AIM OF THE EXERCISE: Write the records out again without change. Leave the pictures behind.

SOURCE INFORMATION:
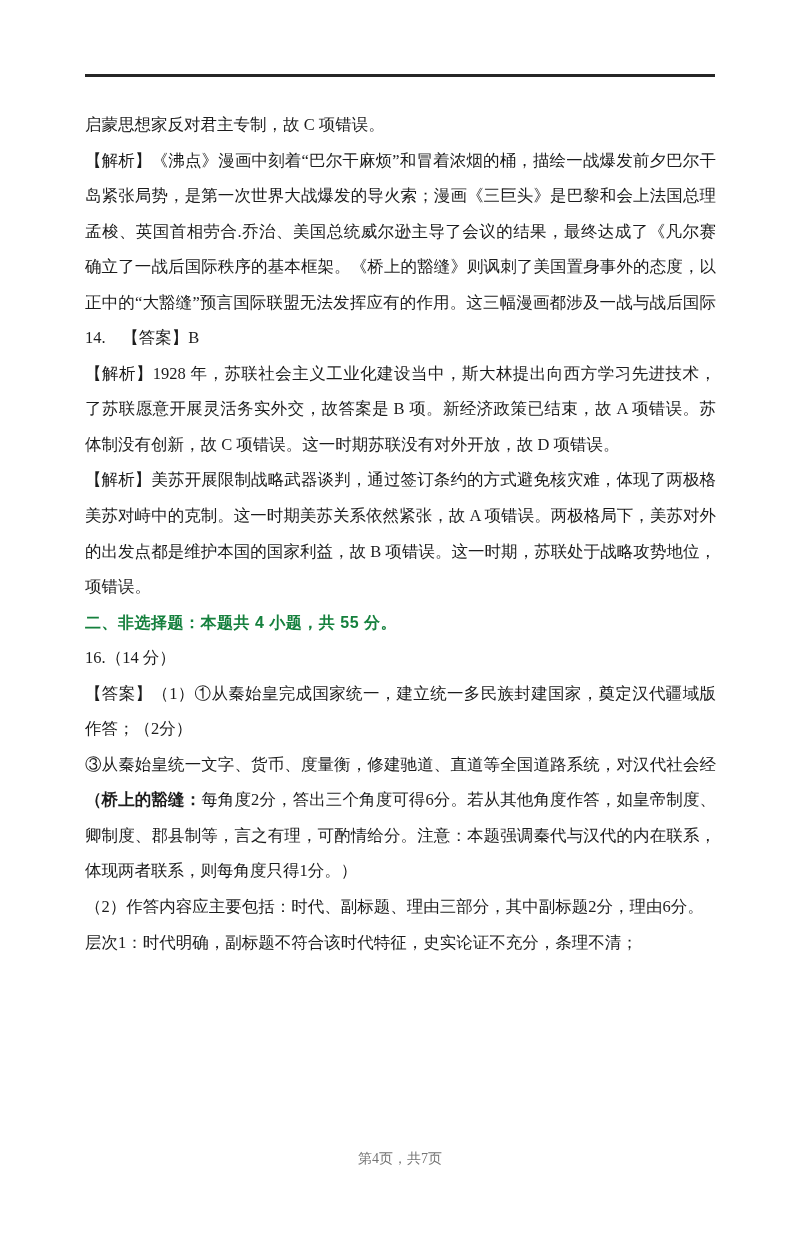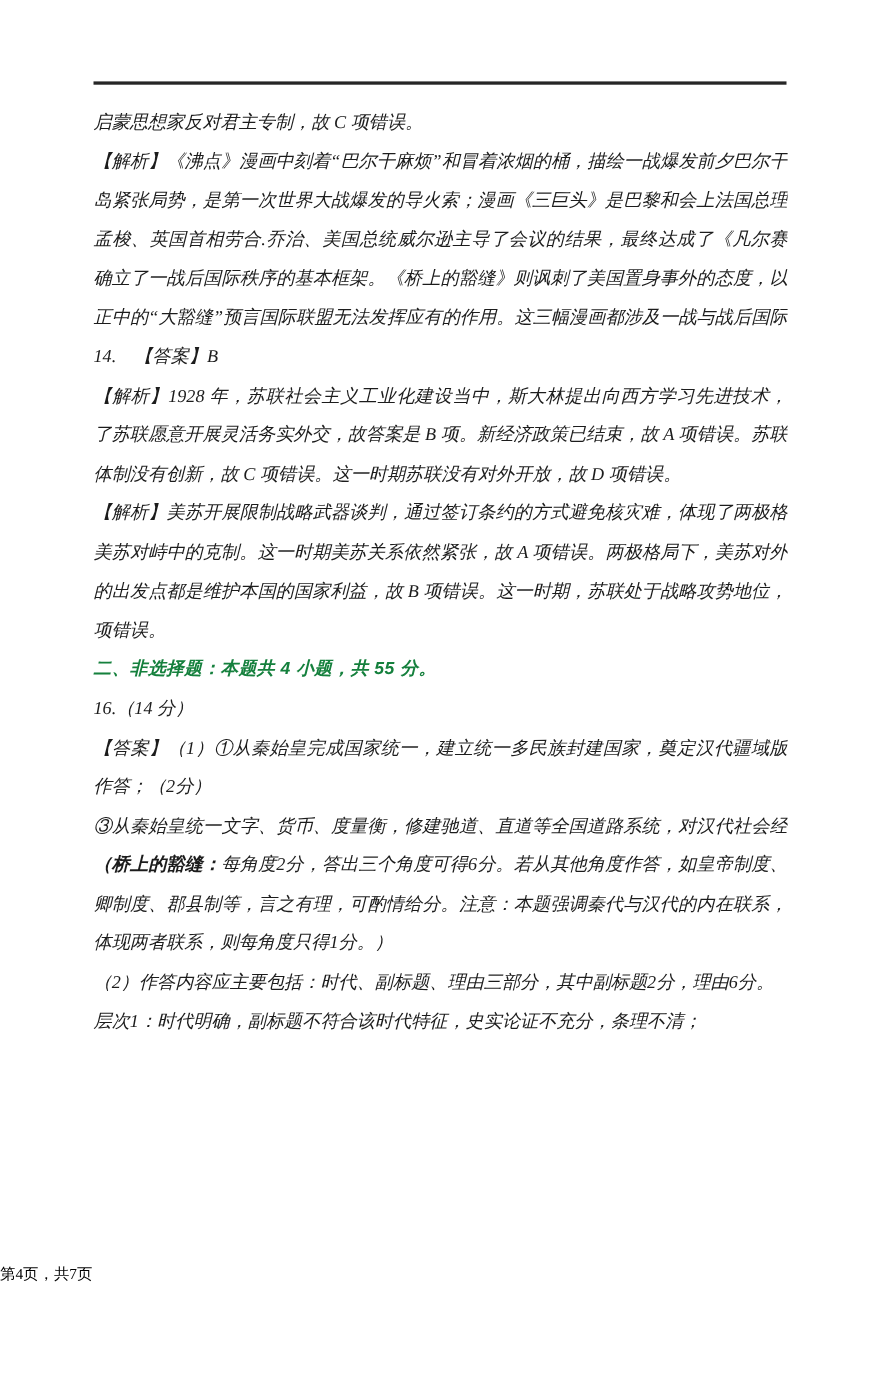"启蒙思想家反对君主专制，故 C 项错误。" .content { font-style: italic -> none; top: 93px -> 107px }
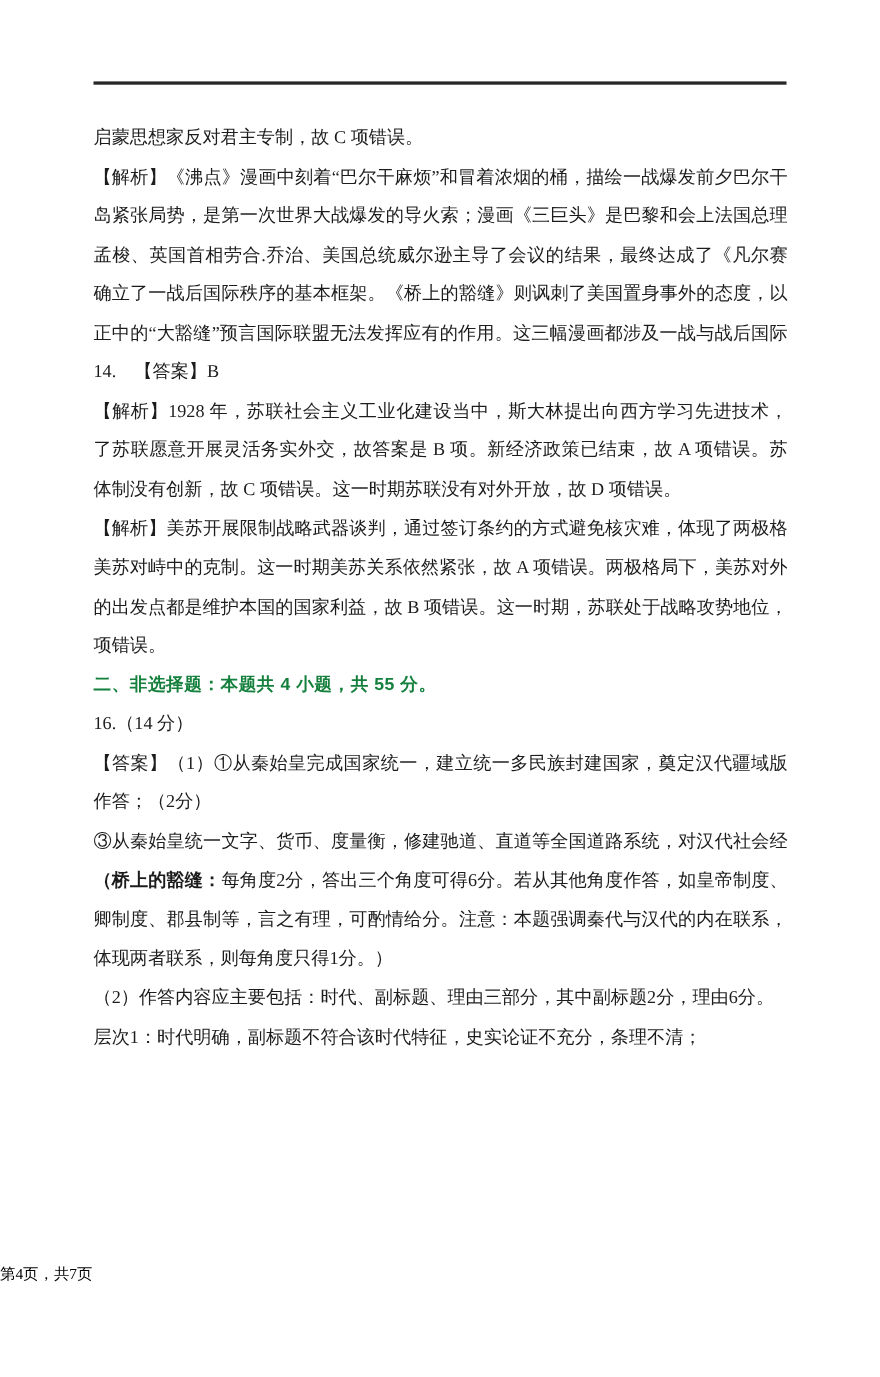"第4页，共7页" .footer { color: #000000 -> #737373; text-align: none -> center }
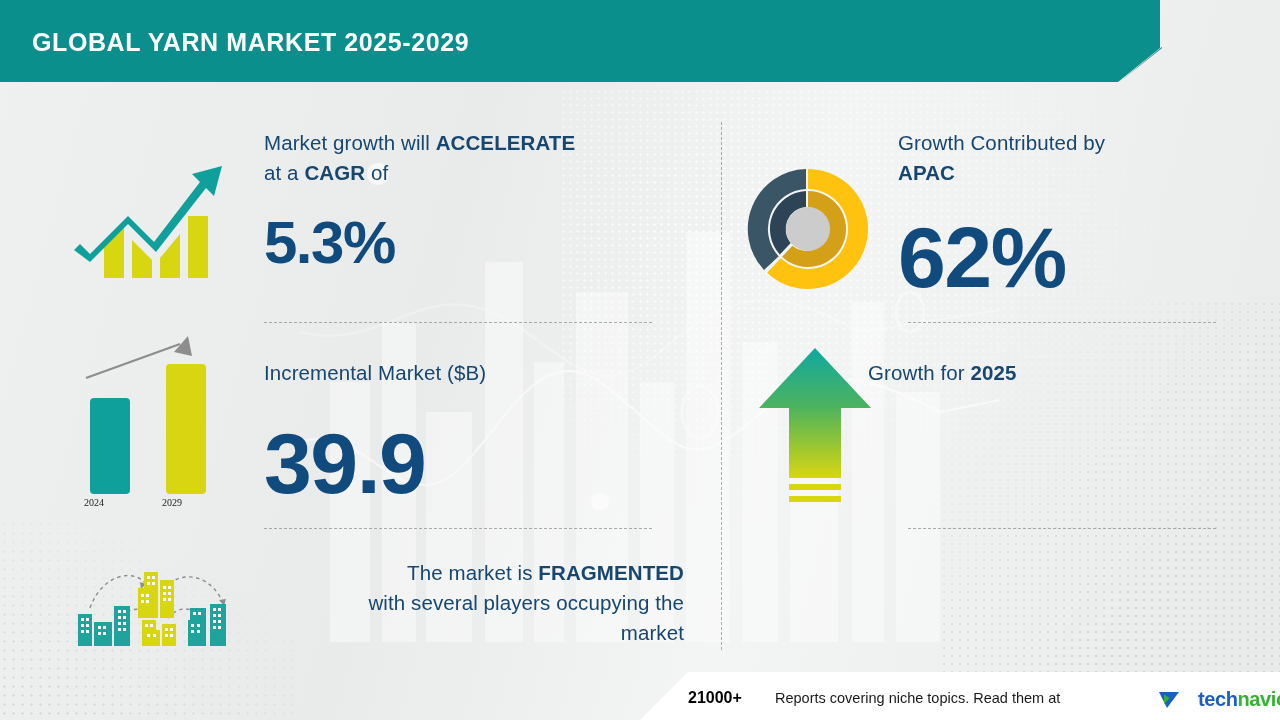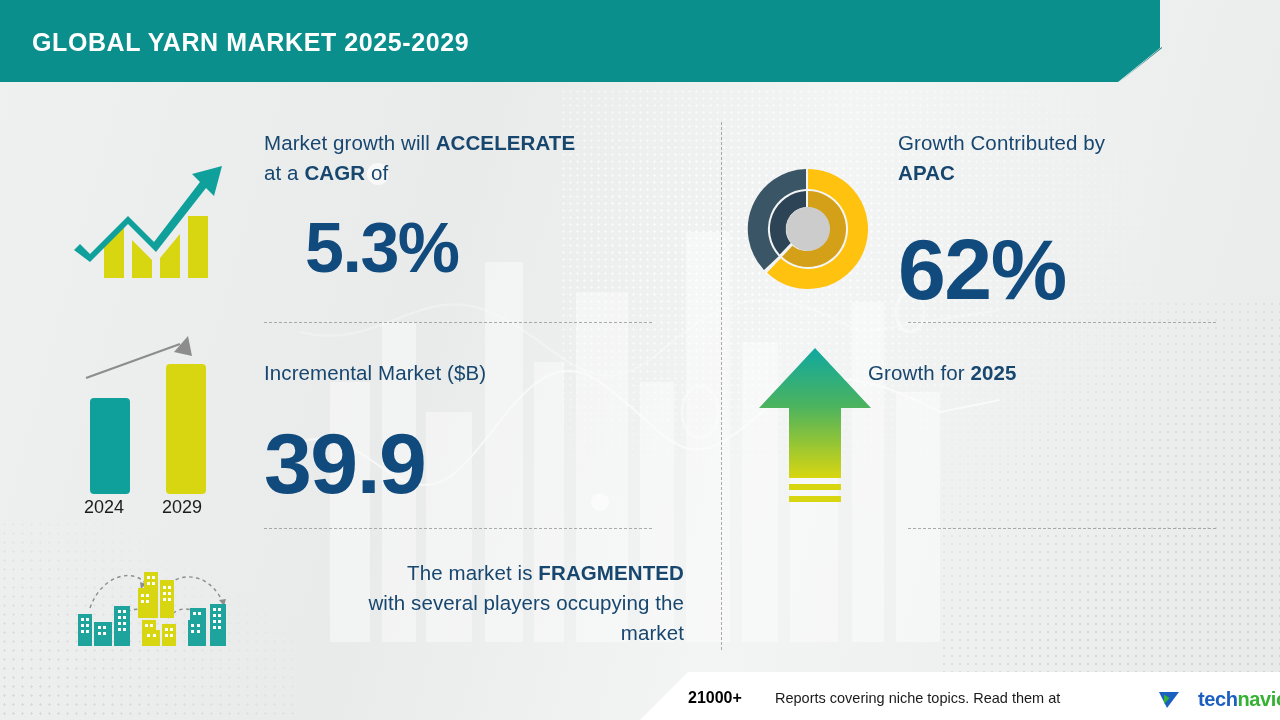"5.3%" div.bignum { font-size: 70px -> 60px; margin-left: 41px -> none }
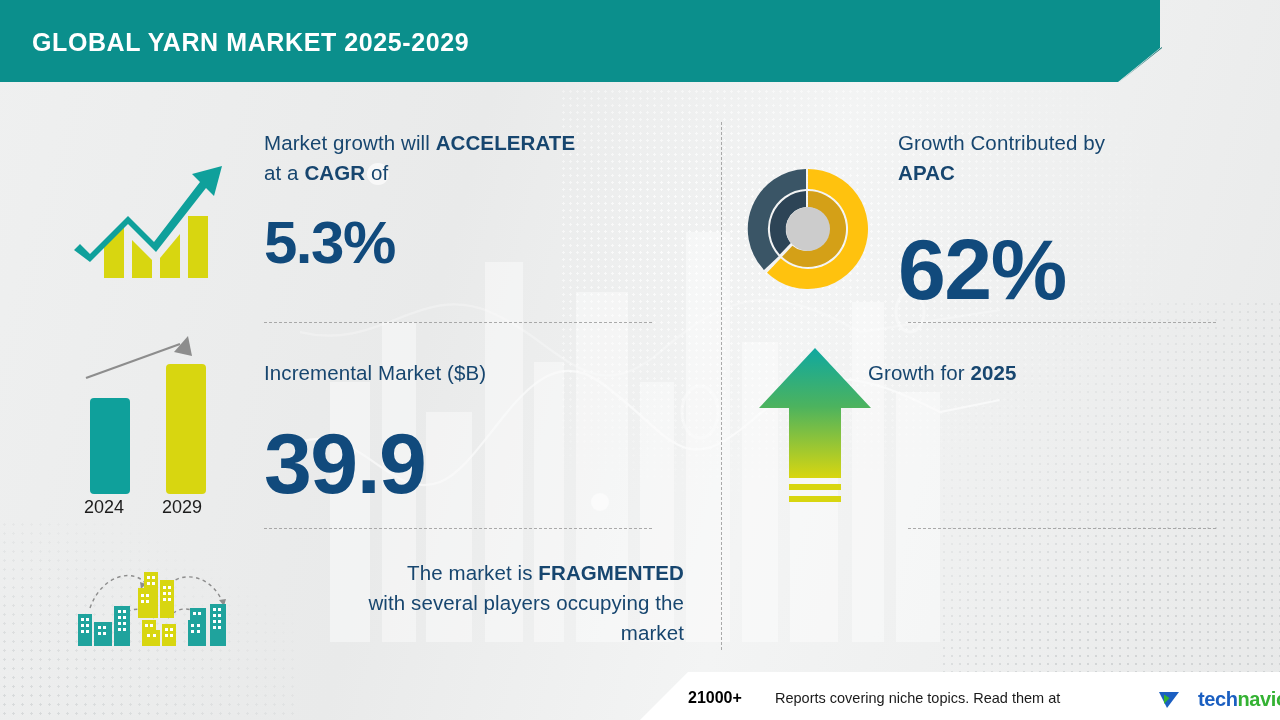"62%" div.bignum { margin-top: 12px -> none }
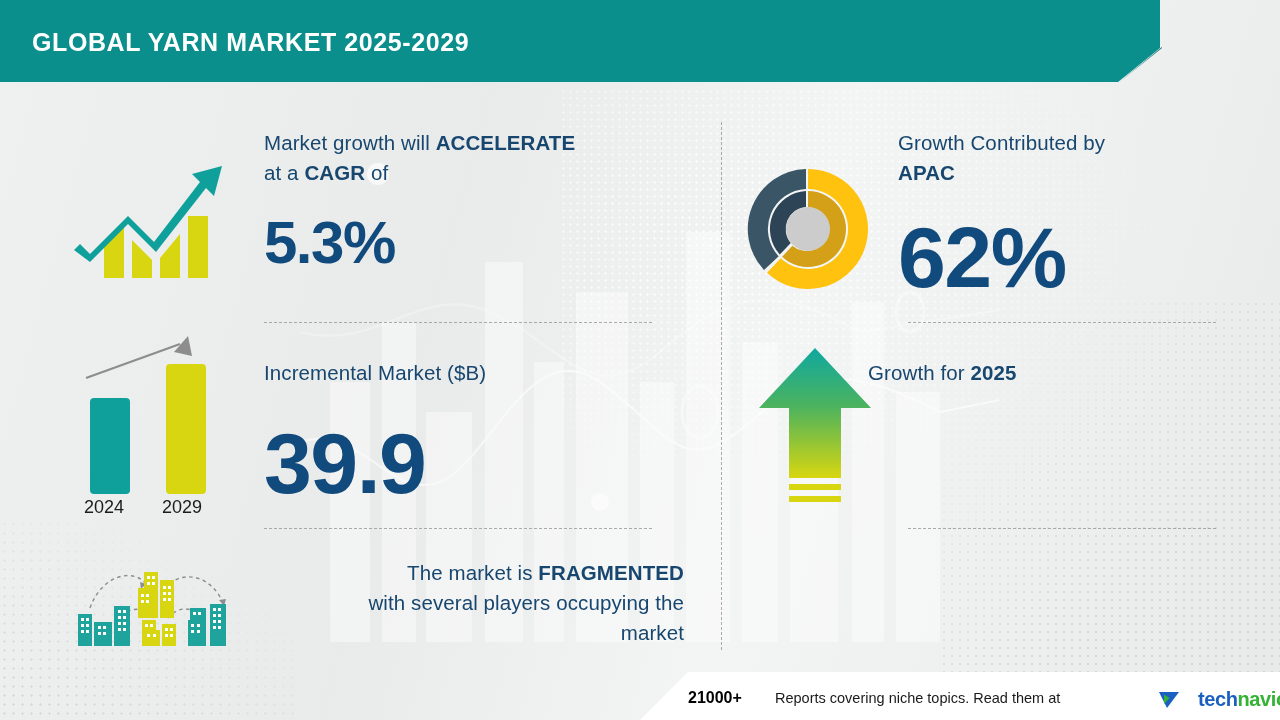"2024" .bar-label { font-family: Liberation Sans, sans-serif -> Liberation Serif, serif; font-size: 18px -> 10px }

RESPONSE:
"启蒙思想家反对君主专制，故 C 项错误。" .content { font-style: italic -> none; top: 93px -> 107px }
"第4页，共7页" .footer { color: #000000 -> #737373; text-align: none -> center }
"5.3%" div.bignum { font-size: 70px -> 60px; margin-left: 41px -> none }
"62%" div.bignum { margin-top: 12px -> none }
"2024" .bar-label { font-family: Liberation Sans, sans-serif -> Liberation Serif, serif; font-size: 18px -> 10px }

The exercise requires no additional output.